These surveys are invaluable in getting a sense of the global temperature on such matters as globalization, immigration, democratization, and views toward religiosity, gender equity, morality, the Internet, and the like. Most importantly, it gives us insight into the divides between the developed world and developing, and between those embracing and fearful of modernity.

This huge study delivers the message that the kind of "high trust globalization" that perhaps existed before 9/11 has given way to a "higher fear globalization" in which the public wants thicker borders, more protection from inbound immigration, and in which incoming ideas and Western norms are embraced or rejected in a more ad hoc fashion. Enthusiasm for economic opportunity via global economic integration remains significant, but is waning in much of the world, according to the survey.

Here is a short clip from a Pew press release on the survey focusing on the tensions in the Middle East:

~ At least a third of all Muslims in a majority of the countries with large Muslim populations -- including more than half in Lebanon and Turkey -- sees a struggle between Islamic fundamentalists and those who want to modernize their countries.
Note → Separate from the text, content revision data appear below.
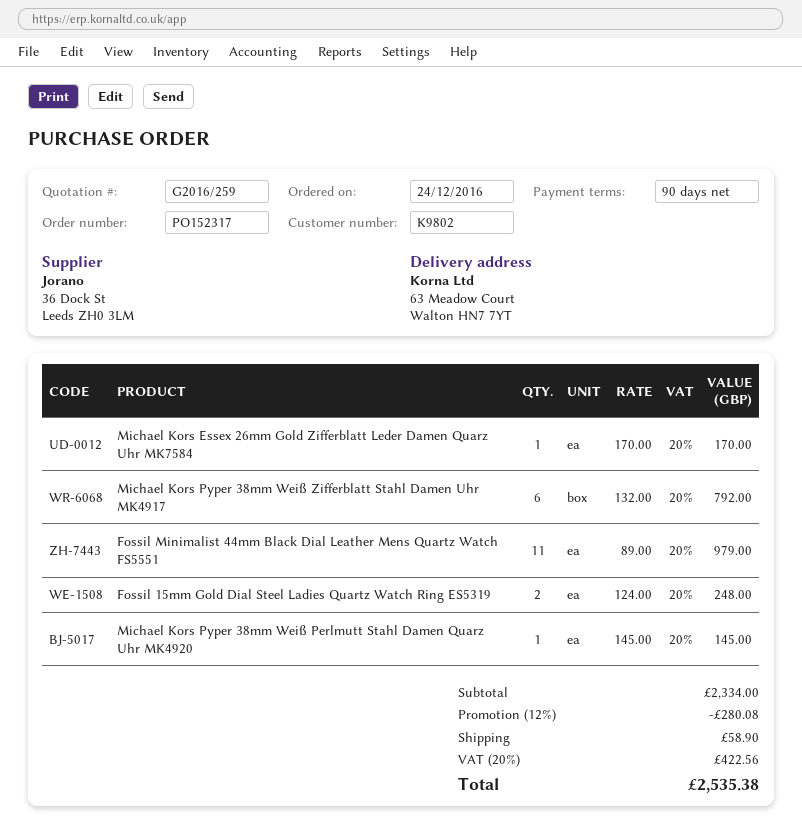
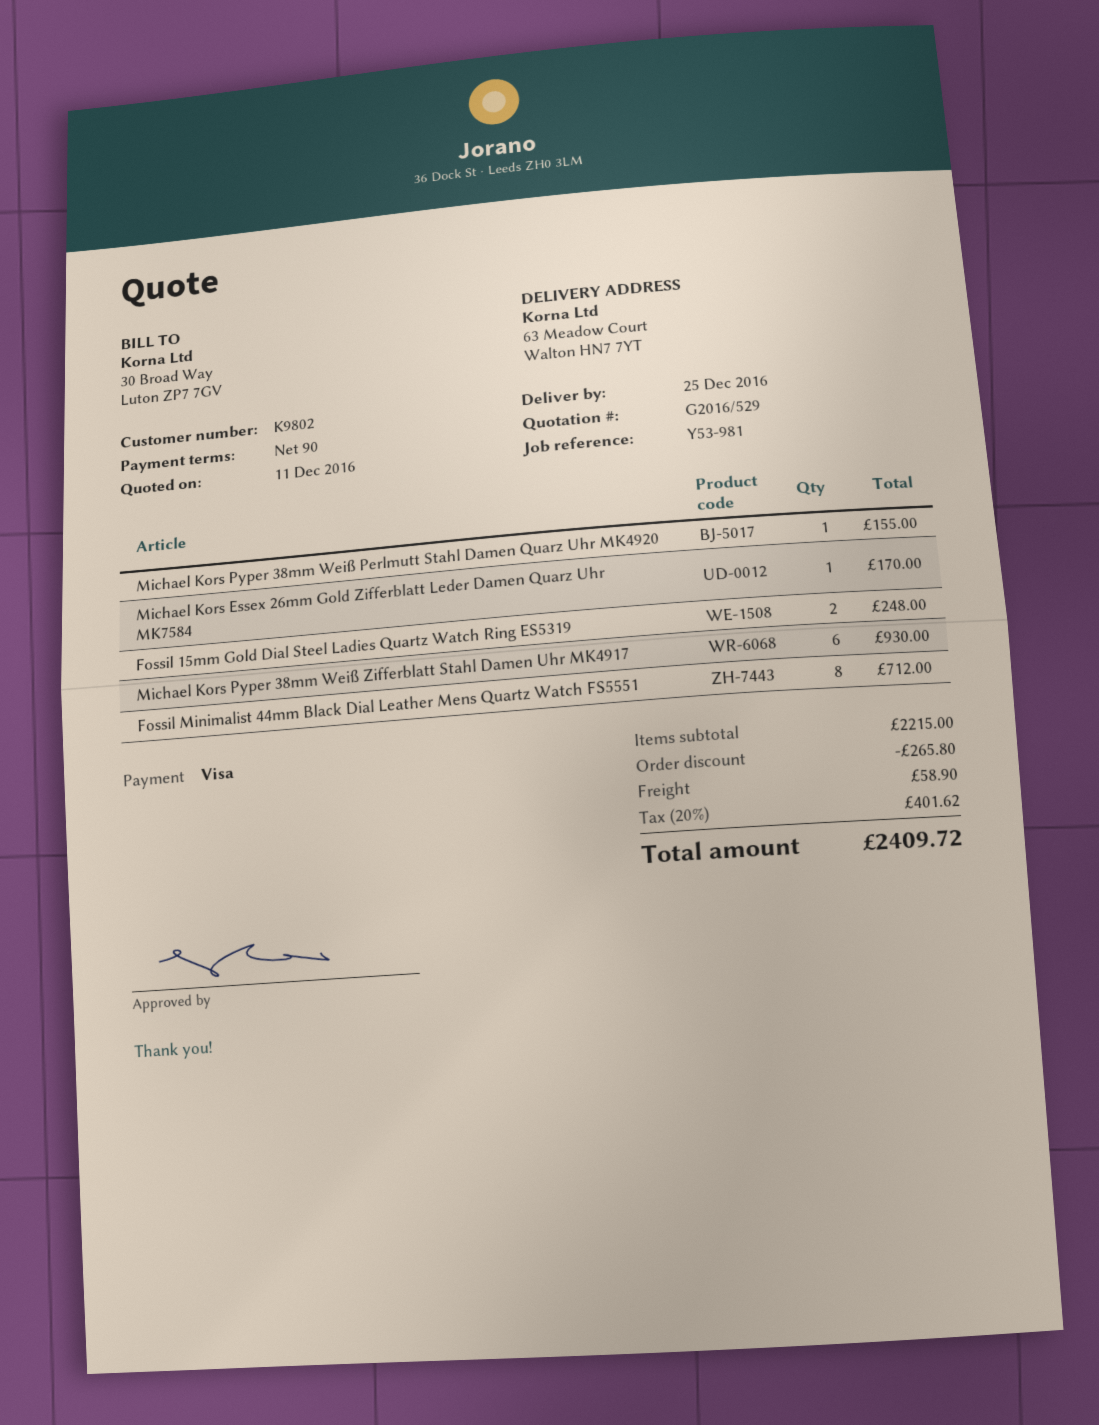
quote number: G2016/259 -> G2016/529
Michael Kors Pyper 38mm Weiß Zifferblatt Stahl Damen Uhr MK4917: 6 for 792.00 -> 6 for 930.00
Fossil Minimalist 44mm Black Dial Leather Mens Quartz Watch FS5551: 11 for 979.00 -> 8 for 712.00
Michael Kors Pyper 38mm Weiß Perlmutt Stahl Damen Quarz Uhr MK4920: 1 for 145.00 -> 1 for 155.00
subtotal: 2334.00 -> 2215.00
discount: 280.08 -> 265.80
tax: 20% = 422.56 -> 20% = 401.62
total: 2535.38 -> 2409.72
~ While most publics agree that religion and politics do not mix, the trend is moving in opposite direction in two major Muslim countries that are key allies of the United States. Support for strict separation between religion and government is growing in Pakistan, while in Turkey support for separation has declined significantly in the past five years.

~ Majorities in every Latin American, Eastern European, and African country surveyed say women should choose their own husbands, but publics in South Asia and in most Arab countries say a woman’s family should choose whom she marries or that both should have a say.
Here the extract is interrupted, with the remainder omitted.